Almost all the writers in this new Common Core text are 20th Century writers. Thus, "old thinking" and traditional ways are excluded. In the textbook's 2nd unit, "Fiction," of the 13 authors, only 4 are white. Only one is a white male. However, in 2010, whites made up 72.4% of the population. I'm thrilled that more black, hispanic, and Asian people are writing. I wish them success. I do not think their ethnic background should give them automatic entry into literary history. But from the sheer numbers of black, hispanic, and Asian writers included, and the exclusion of most people white and just about anybody dead, I'm left with the conclusion that the new Common Core has another agenda:  to push out some thinking and foster other thinking. Most of the ethnic writers (I looked them up online and read about them) specialize in racial issues and write about ethnic topics. I'm happy to embrace ethnic writers who deserve to be lionized in literary anthologies because of their talents. (I can think of quite a few who have, and whose writing I love.) I'd prefer writers who would broaden their minds enough to write about more than just their racial experiences. And I'm really sorry to have to end this post on such a sour note. I'm not being unkind. I'm really just noting a significant shift in the contents of your child's literature textbook.

Content has been removed. Content has been added. Most authors are current and untested. And the teaching objectives have changed. This is only in the field of literature. If you dislike these changes, I suggest homeschooling if you can, or find an excellent Classical school for your child.

(Another article by World on the Common Core)

5 comments:

David Kennedy Bird said...

Yes, Mary Kathryn. Yes yes yes.

An excellent survey and analysis.

dkb

Angela said...

You make a lot of great points. So, so true. Thank you for this insightful post.

Pom Pom said...

I don't mind my new textbook's approach and I don't find the Common Core offensive. Education is often in flux, but I think the intent is for the good of all learners. There are so many wonderful pieces to read, past, present, and yet to come. I believe kids are blessed when their teachers and parents expose them to classical literature and I also believe that not all teachers inspire readers when they teach great works.
We just read a beautiful story by Jane Yolen called "The Greyling". The students were mesmerized. I have a new book by Jim Burke that helps decode the standards and I feel good about the challenge.

Anna Mussmann said...

Very interesting! I know that there is uproar about the Common Core, but haven't heard much about why. I think that part of the problem is that schools and homes are locked in a viscous cycle. Schools used to focus on academics (plus morals) and left everything else to the home. As increasingly-broken homes failed to teach certain things, people worried about society, and schools tried to pick up the slack. As a result, some parents skipped even more life-teaching (that's what school is for, right?), and so the schools had to pick up more slack...

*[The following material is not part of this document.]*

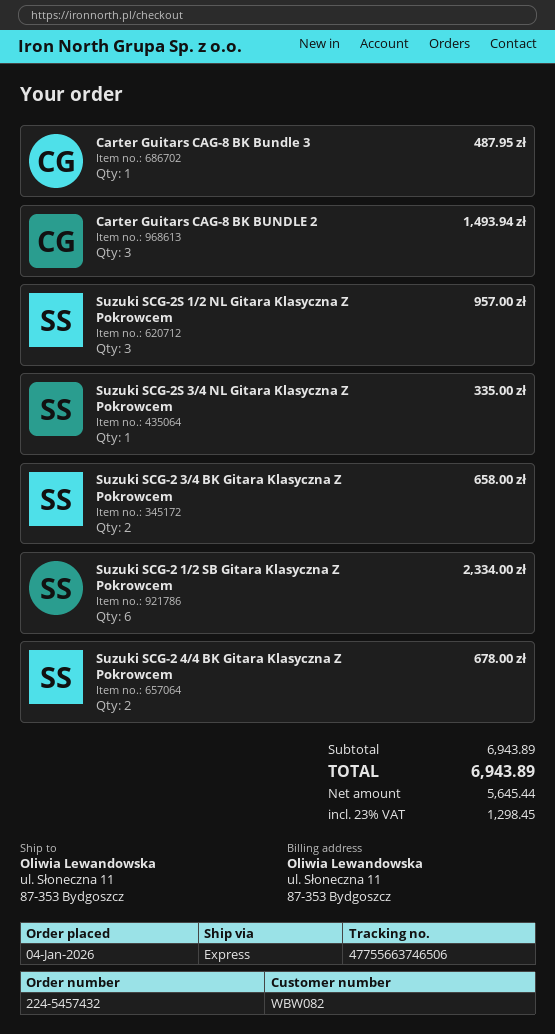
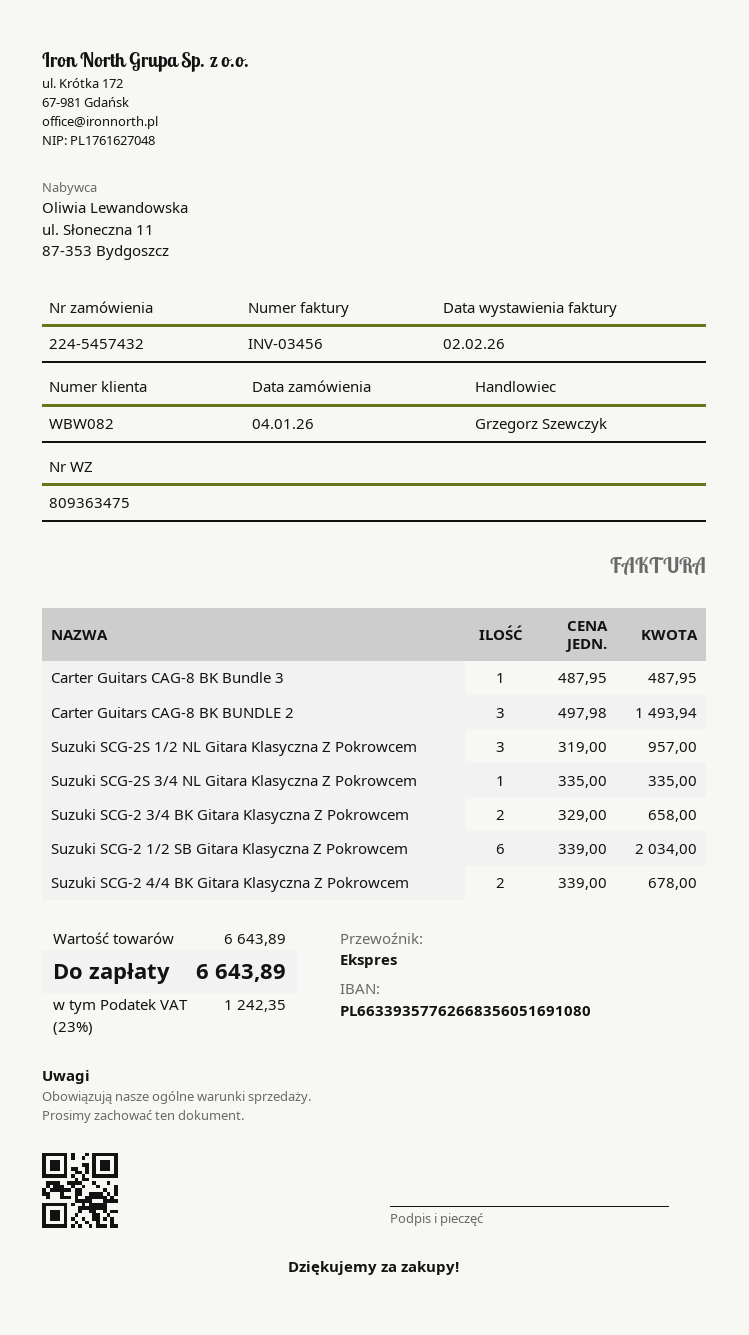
Suzuki SCG-2 1/2 SB Gitara Klasyczna Z Pokrowcem: 6 for 2334.00 -> 6 for 2034.00
subtotal: 6943.89 -> 6643.89
tax: 23% = 1298.45 -> 23% = 1242.35
total: 6943.89 -> 6643.89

Now, everything that a student needs for success in life "must" be taught in schools because many parents don't/can't teach those things. Students need to know how to handle written documents like cell phone manuals, so they show up in Language Arts. Once schools are places where you learn Life Skills, there isn't much time for frills like Literature.

M.K. said...

Lots of truth, Anna. And I think that's why parents are pulling their kids out of the public system -- a system where literature study is now a "frill." I'm sure it varies from school to school, teacher to teacher. But that's one of my gripes about the CC -- the entire goal is to ensure there is NO difference from school to school, teacher to teacher. Bleh - no thanks!